» Activity:
Could you retype the lines below, starting at the line holding "Log Cabin | Calc: 823 -> 821" and stopping at the line holding "Totals | Calc: 5,745 -> 3,291", inclusive? Copy them exactly and drop the images.

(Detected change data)
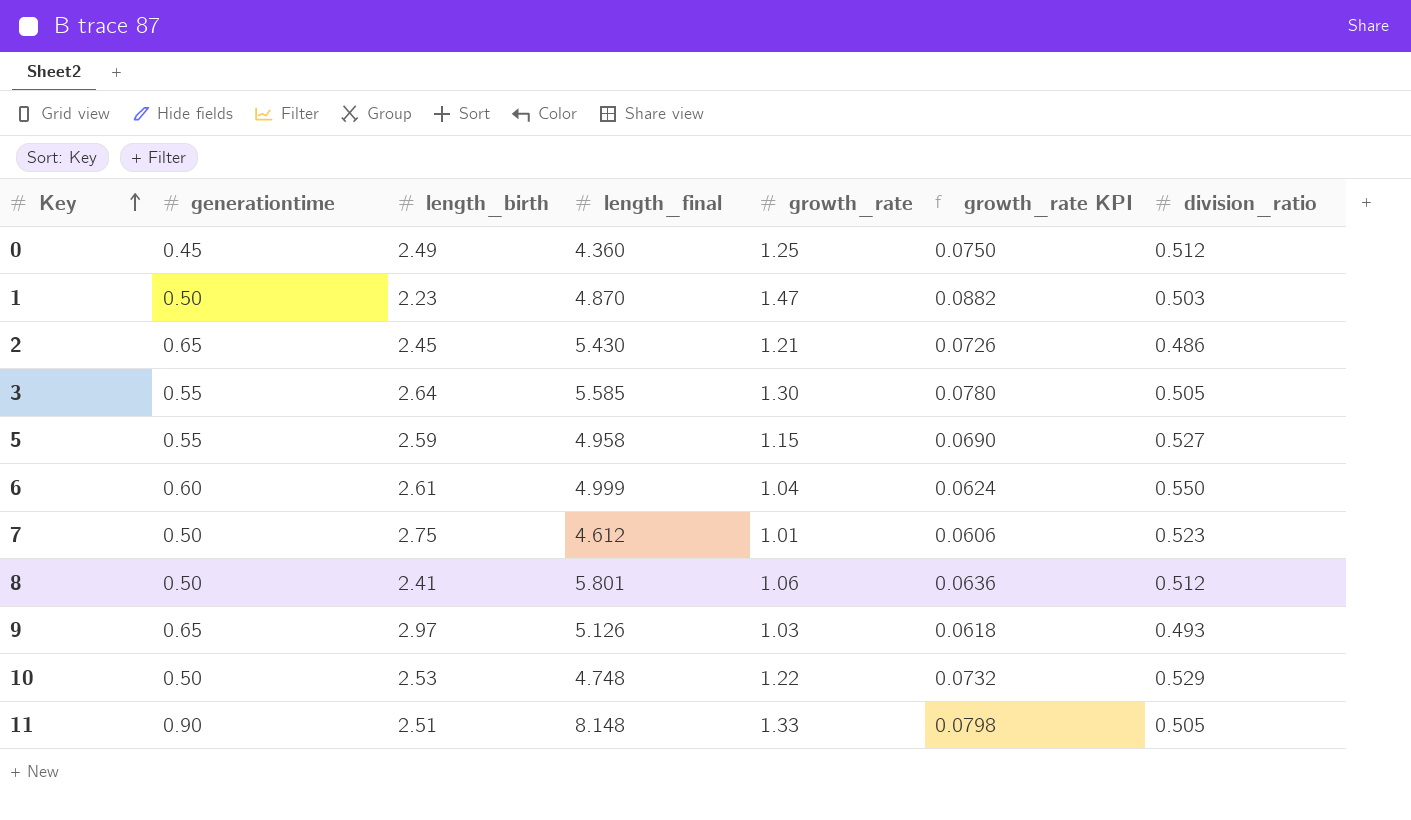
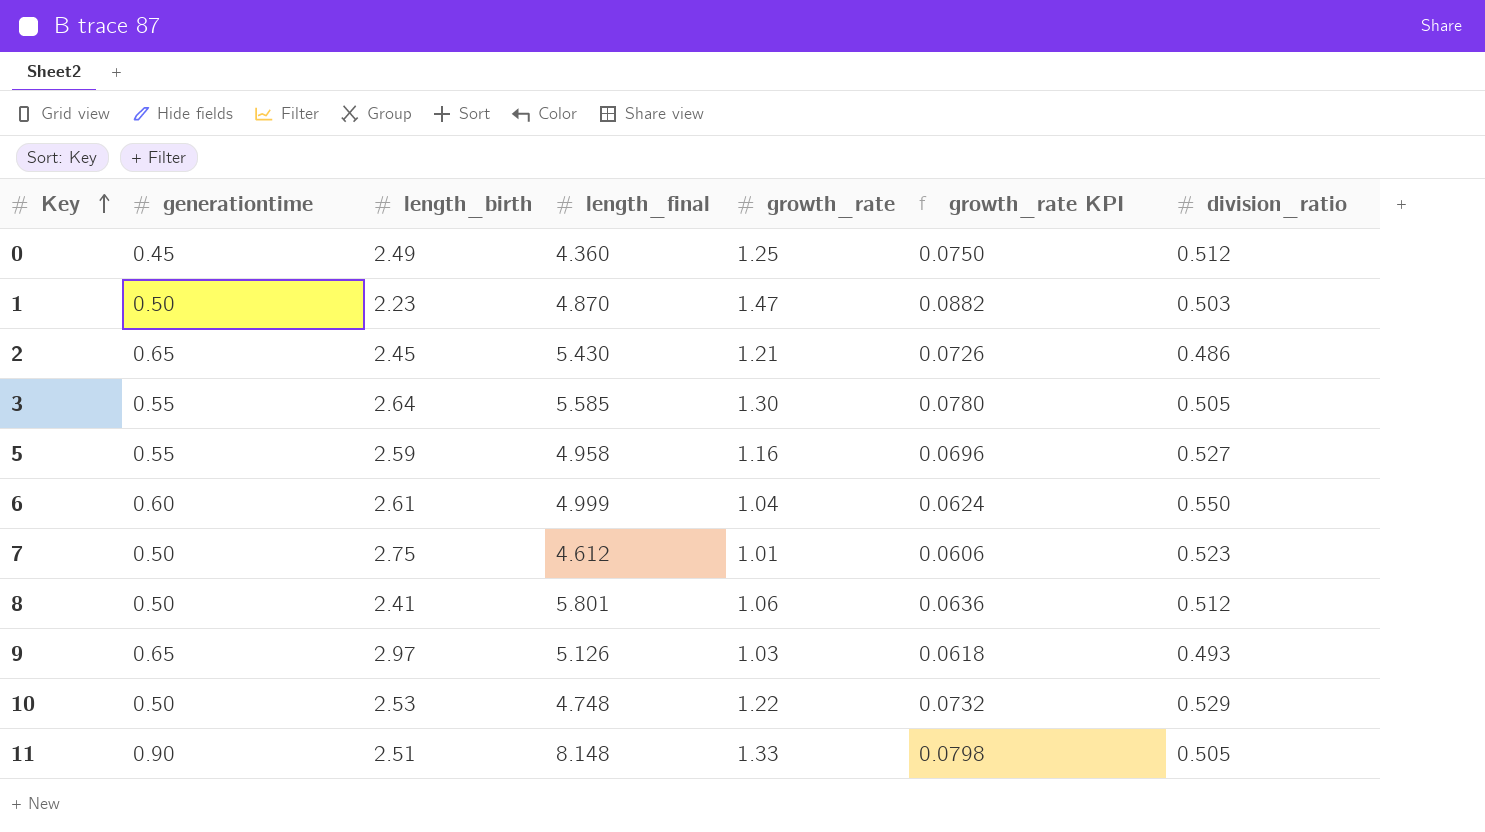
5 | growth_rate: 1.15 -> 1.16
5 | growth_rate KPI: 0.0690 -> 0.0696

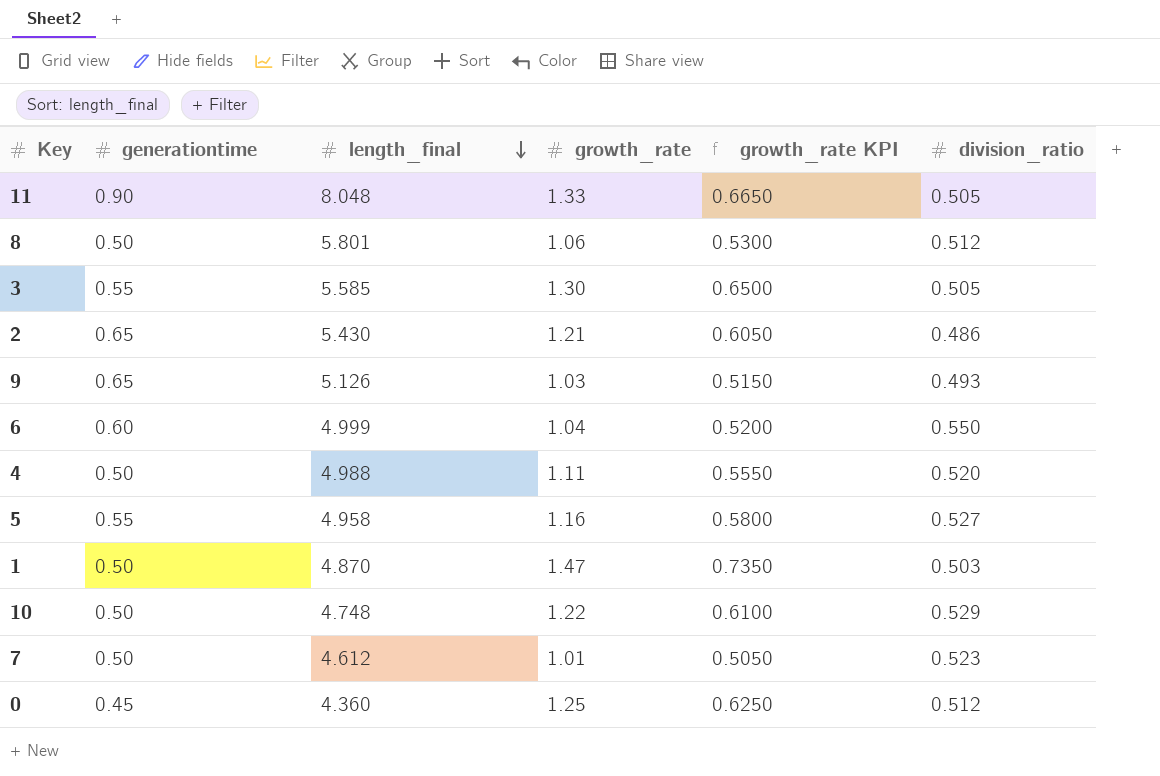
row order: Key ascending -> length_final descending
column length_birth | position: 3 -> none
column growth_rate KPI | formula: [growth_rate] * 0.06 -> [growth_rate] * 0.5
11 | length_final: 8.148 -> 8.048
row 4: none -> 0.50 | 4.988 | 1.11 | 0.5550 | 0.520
...
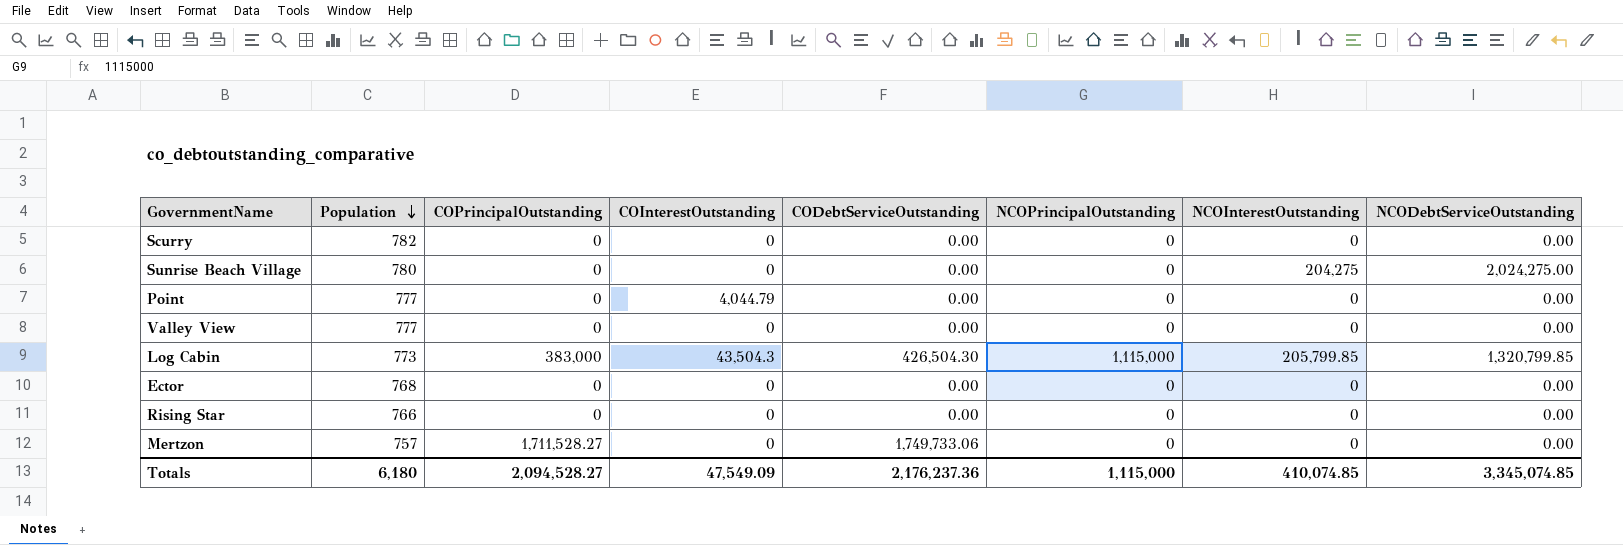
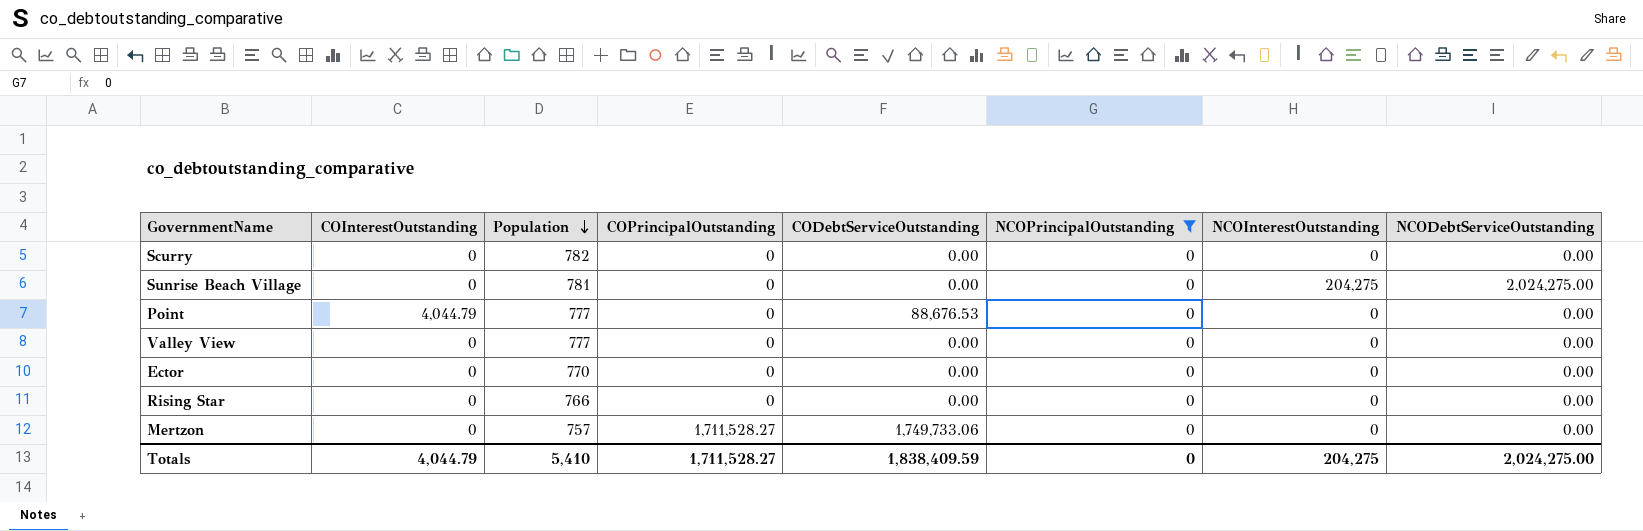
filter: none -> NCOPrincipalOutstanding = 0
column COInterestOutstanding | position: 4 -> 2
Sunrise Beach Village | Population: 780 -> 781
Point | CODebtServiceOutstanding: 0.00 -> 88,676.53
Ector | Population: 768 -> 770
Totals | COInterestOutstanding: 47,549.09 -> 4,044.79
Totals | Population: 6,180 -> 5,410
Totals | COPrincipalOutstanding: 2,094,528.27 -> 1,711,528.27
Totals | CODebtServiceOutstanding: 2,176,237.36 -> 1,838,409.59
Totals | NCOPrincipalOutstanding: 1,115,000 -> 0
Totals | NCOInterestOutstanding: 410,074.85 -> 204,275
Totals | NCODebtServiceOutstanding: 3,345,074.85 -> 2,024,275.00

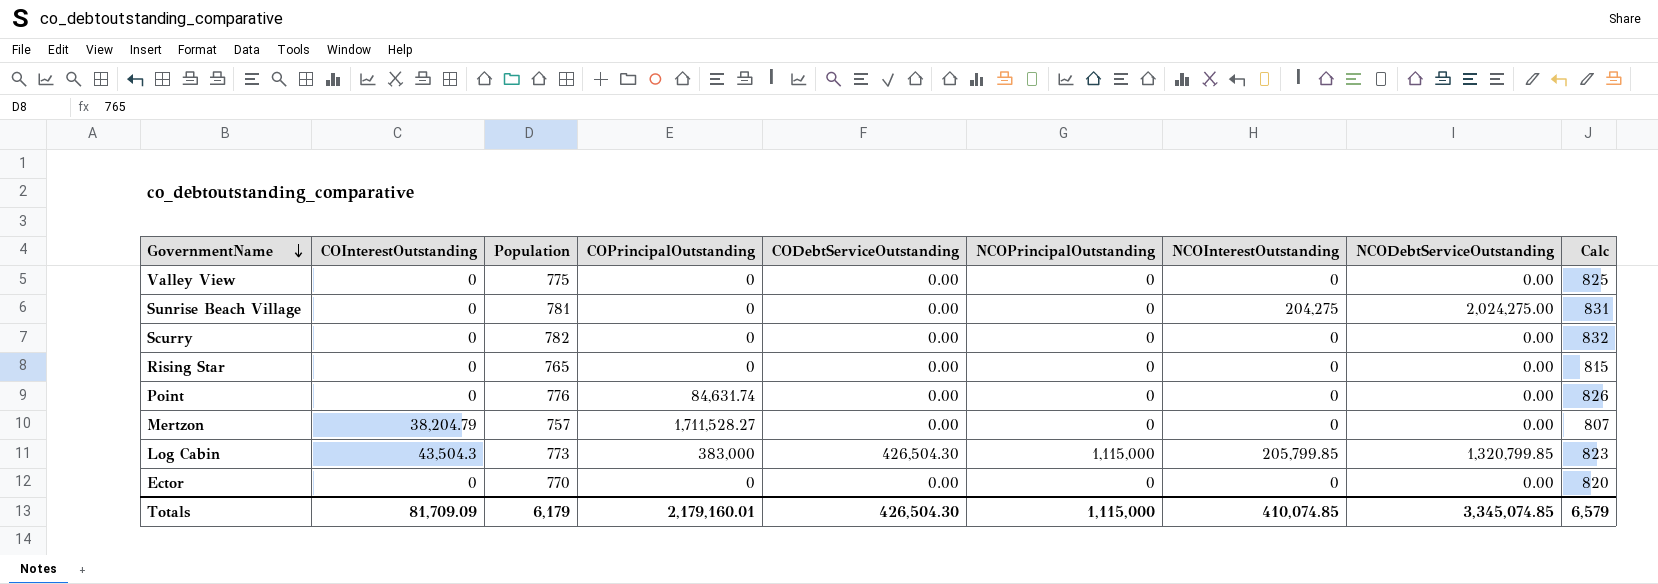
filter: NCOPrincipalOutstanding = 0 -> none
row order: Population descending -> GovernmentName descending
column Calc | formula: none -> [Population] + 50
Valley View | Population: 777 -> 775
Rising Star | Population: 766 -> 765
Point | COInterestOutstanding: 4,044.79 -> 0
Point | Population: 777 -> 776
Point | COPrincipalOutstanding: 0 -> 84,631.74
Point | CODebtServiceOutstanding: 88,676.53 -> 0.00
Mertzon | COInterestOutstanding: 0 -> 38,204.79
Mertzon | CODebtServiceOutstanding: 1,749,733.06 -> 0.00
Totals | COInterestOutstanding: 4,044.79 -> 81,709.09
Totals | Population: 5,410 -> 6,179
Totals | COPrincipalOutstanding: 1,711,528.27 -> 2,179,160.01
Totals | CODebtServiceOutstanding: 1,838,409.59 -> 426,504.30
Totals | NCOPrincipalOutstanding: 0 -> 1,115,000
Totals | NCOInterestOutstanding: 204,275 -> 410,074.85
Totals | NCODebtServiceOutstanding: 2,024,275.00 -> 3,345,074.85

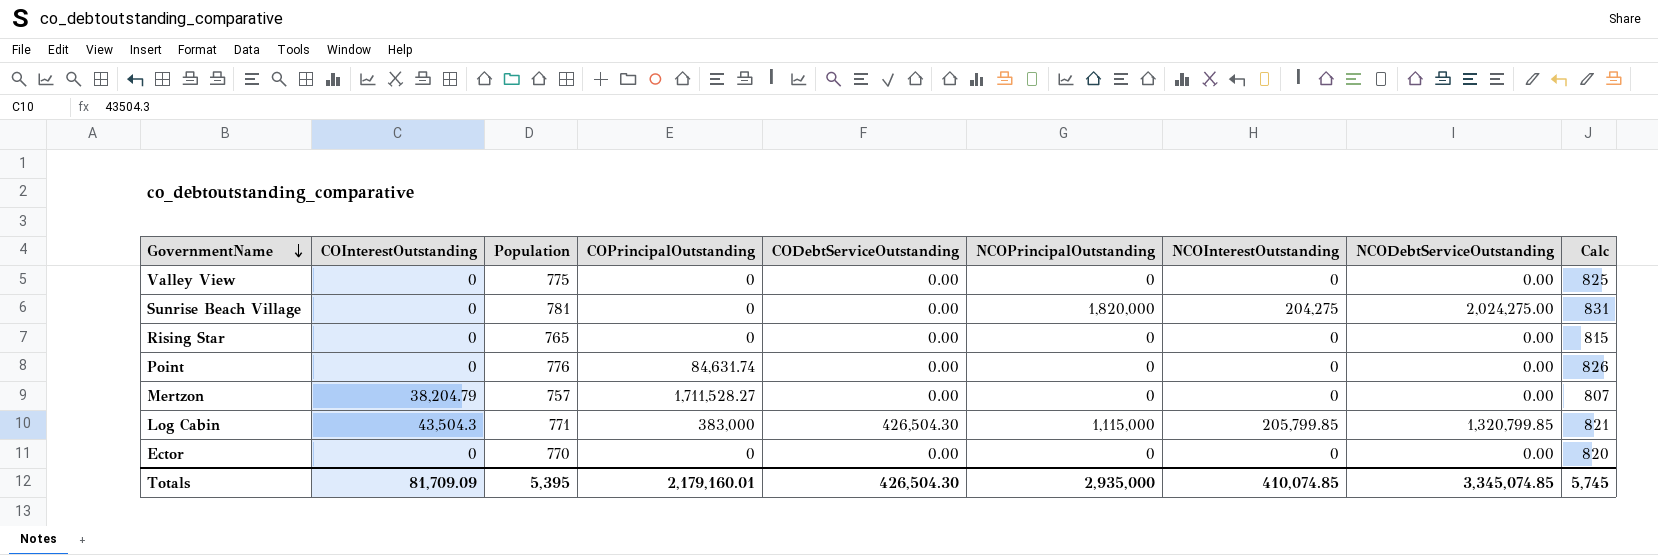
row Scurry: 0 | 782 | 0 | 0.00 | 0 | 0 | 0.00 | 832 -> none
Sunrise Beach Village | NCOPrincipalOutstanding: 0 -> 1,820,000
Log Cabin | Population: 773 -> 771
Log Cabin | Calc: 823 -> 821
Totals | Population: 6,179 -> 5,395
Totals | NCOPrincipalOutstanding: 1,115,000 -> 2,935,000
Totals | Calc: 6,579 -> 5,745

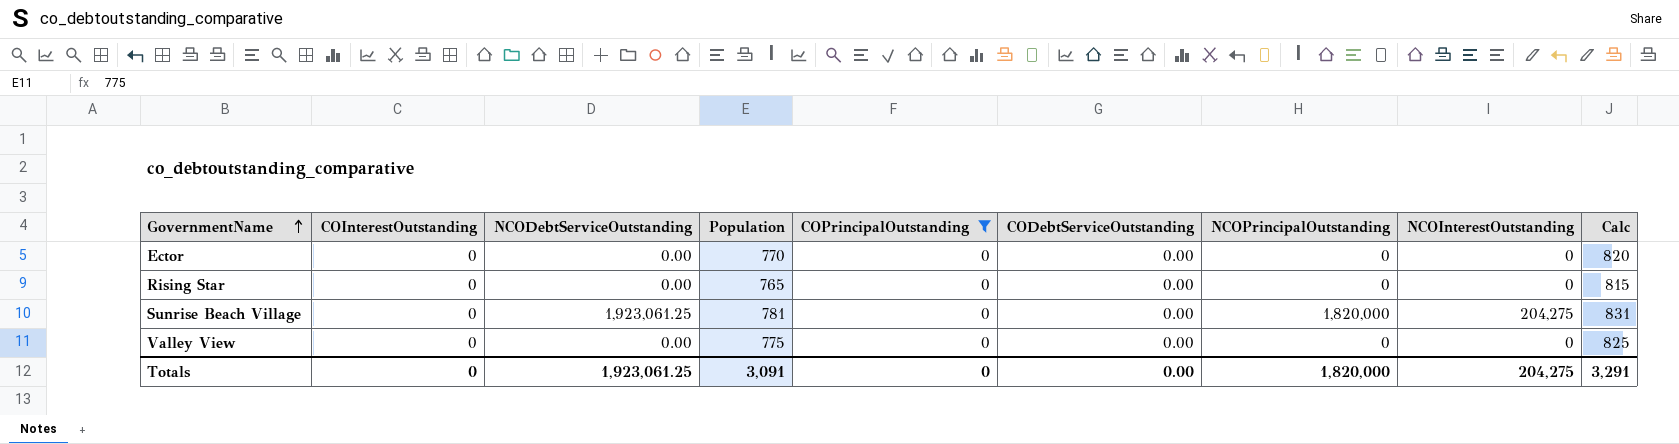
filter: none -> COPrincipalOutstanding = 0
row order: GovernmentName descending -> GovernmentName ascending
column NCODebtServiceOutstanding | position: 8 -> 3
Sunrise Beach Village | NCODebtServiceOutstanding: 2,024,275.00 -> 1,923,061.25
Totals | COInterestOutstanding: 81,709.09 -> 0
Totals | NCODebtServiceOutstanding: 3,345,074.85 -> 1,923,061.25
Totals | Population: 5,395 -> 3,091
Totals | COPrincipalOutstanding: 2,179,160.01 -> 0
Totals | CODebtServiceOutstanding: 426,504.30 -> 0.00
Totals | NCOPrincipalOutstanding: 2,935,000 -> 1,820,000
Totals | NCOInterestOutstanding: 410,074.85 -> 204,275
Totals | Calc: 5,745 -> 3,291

» Answer space:
Log Cabin | Calc: 823 -> 821
Totals | Population: 6,179 -> 5,395
Totals | NCOPrincipalOutstanding: 1,115,000 -> 2,935,000
Totals | Calc: 6,579 -> 5,745

filter: none -> COPrincipalOutstanding = 0
row order: GovernmentName descending -> GovernmentName ascending
column NCODebtServiceOutstanding | position: 8 -> 3
Sunrise Beach Village | NCODebtServiceOutstanding: 2,024,275.00 -> 1,923,061.25
Totals | COInterestOutstanding: 81,709.09 -> 0
Totals | NCODebtServiceOutstanding: 3,345,074.85 -> 1,923,061.25
Totals | Population: 5,395 -> 3,091
Totals | COPrincipalOutstanding: 2,179,160.01 -> 0
Totals | CODebtServiceOutstanding: 426,504.30 -> 0.00
Totals | NCOPrincipalOutstanding: 2,935,000 -> 1,820,000
Totals | NCOInterestOutstanding: 410,074.85 -> 204,275
Totals | Calc: 5,745 -> 3,291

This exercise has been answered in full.